Outre la taille démesurée et la gestuelle, Buscema et Klein reprennent également la fumée entourant la Vision des origines, l’être extra-dimensionnel se déplaçant par ce biais, ce qui rajoutait un côté surnaturel à ses apparitions, provoquant une véritable « vision » de terreurs chez ses ennemis. Véritable historien des comics et consolidateur de la continuité de l’univers Marvel, Roy Thomas rend ainsi hommage à ce personnage alors sans doute oublié du catalogue qu’il mettra furtivement en scène dans Avengers #97 aux côtés d’autres héros de l’Âge d’or sous la forme d’illusions ; il faudra attendre la série Invaders de 1993 pour que le scénariste ramène enfin sur le devant de la scène Aarkus.

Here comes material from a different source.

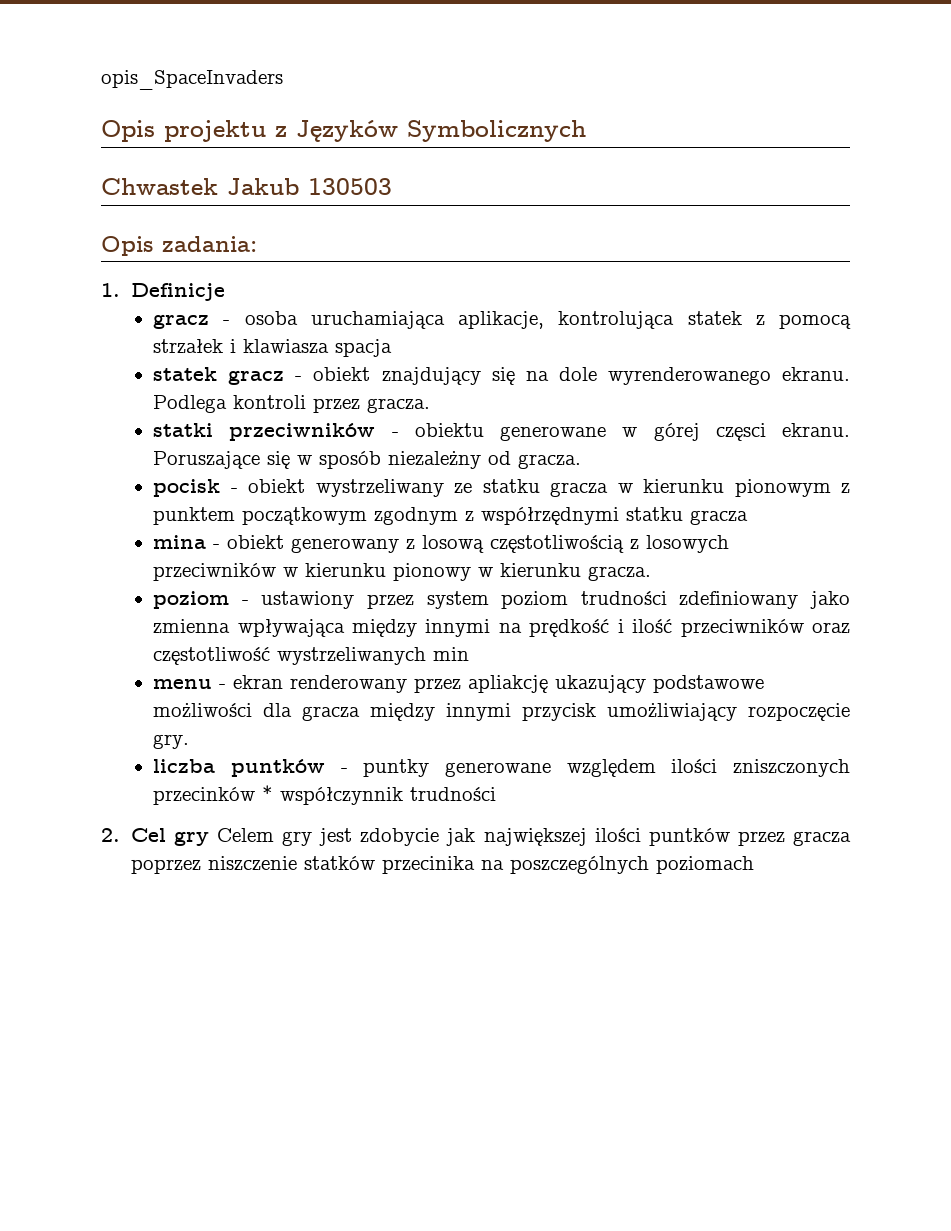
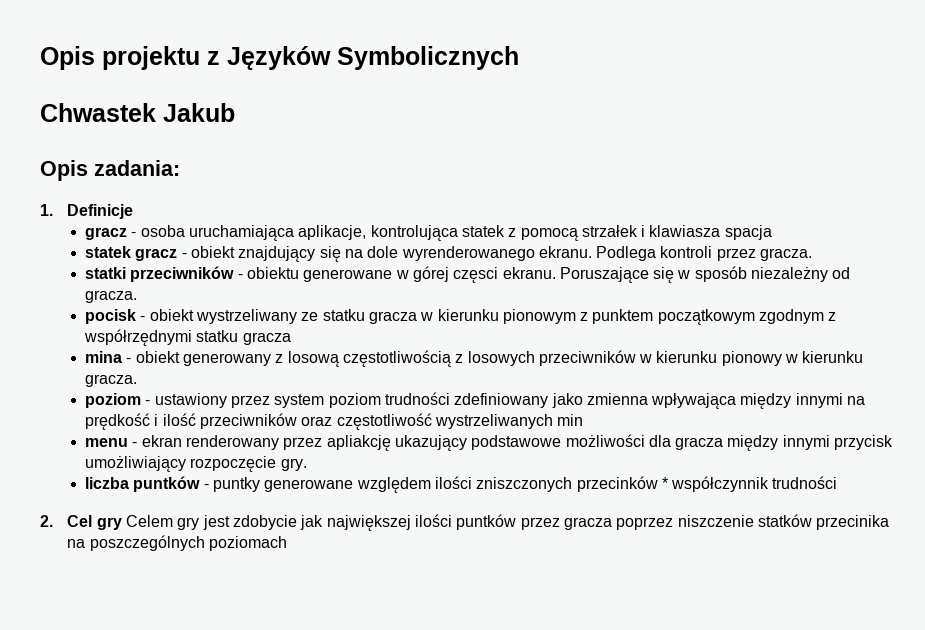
- opis_SpaceInvaders
- Chwastek Jakub 130503
+ Chwastek Jakub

De par son impact, cette première apparition de la Vision moderne est devenue l’une de ses poses iconiques très souvent reprise lorsqu’il s’agit de présenter l’androïde, et ce dès les années 70 avec cette vignette à priori signée John Buscema (la date et le contexte de parution n’ayant pas été trouvés, merci aux fins connaisseurs de compléter ces lacunes dans les commentaires!) ou ce timbre de 1974. L’image a été allègrement reprise ou redessinée pour différentes présentations promotionnelles (comme ici pour le jeu Marvel: Avengers Alliance) ou des ouvrages de type encyclopédique tel The Official Handbooksof the Marvel Universe pour lequel Jerry Ordway a croqué la Vision en 1987.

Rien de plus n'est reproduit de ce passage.